[What this task involves]
The answer should consist of every line in the material below that has the word "我所经历的南京广雪灾".

--------------------

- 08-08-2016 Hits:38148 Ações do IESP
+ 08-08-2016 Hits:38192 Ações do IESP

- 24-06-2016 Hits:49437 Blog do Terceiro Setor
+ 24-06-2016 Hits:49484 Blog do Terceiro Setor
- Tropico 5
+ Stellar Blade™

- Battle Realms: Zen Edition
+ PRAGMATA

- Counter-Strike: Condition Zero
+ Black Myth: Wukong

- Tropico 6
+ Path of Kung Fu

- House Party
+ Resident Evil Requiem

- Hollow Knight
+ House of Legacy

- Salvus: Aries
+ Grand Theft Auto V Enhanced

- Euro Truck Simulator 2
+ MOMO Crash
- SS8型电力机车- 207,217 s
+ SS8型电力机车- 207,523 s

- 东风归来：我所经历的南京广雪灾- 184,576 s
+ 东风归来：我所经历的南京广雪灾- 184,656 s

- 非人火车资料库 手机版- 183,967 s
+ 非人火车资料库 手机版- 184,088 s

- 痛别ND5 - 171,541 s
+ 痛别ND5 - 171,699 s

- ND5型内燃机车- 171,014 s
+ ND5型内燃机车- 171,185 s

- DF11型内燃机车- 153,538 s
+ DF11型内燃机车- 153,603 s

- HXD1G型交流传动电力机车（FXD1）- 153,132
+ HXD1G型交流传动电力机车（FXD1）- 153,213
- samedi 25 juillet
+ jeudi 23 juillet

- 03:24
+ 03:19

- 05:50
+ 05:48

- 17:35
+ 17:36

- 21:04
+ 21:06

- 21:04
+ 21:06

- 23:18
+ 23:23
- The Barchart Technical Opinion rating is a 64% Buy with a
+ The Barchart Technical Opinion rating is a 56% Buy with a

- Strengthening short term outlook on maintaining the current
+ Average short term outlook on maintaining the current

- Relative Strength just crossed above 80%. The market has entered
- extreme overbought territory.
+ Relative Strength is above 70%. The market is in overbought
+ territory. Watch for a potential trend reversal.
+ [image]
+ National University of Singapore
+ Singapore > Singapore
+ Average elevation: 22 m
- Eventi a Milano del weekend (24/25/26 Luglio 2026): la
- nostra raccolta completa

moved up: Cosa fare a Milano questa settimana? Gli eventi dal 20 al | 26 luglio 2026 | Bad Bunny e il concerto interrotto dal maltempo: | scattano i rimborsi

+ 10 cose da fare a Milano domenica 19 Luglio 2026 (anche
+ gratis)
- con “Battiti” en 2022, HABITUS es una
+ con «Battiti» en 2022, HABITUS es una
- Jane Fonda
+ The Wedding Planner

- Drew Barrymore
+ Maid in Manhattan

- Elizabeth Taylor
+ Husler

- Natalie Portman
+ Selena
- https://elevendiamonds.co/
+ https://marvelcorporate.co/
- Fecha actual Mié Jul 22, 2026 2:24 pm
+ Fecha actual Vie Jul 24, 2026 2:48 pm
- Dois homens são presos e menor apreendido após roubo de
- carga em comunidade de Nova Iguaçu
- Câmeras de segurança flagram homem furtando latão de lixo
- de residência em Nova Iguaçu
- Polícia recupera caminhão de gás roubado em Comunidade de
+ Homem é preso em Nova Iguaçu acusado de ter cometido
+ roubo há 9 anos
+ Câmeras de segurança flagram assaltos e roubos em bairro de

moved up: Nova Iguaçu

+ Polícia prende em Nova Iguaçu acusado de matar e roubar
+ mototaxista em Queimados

--------------------

[Reply]
- 东风归来：我所经历的南京广雪灾- 184,576 s
+ 东风归来：我所经历的南京广雪灾- 184,656 s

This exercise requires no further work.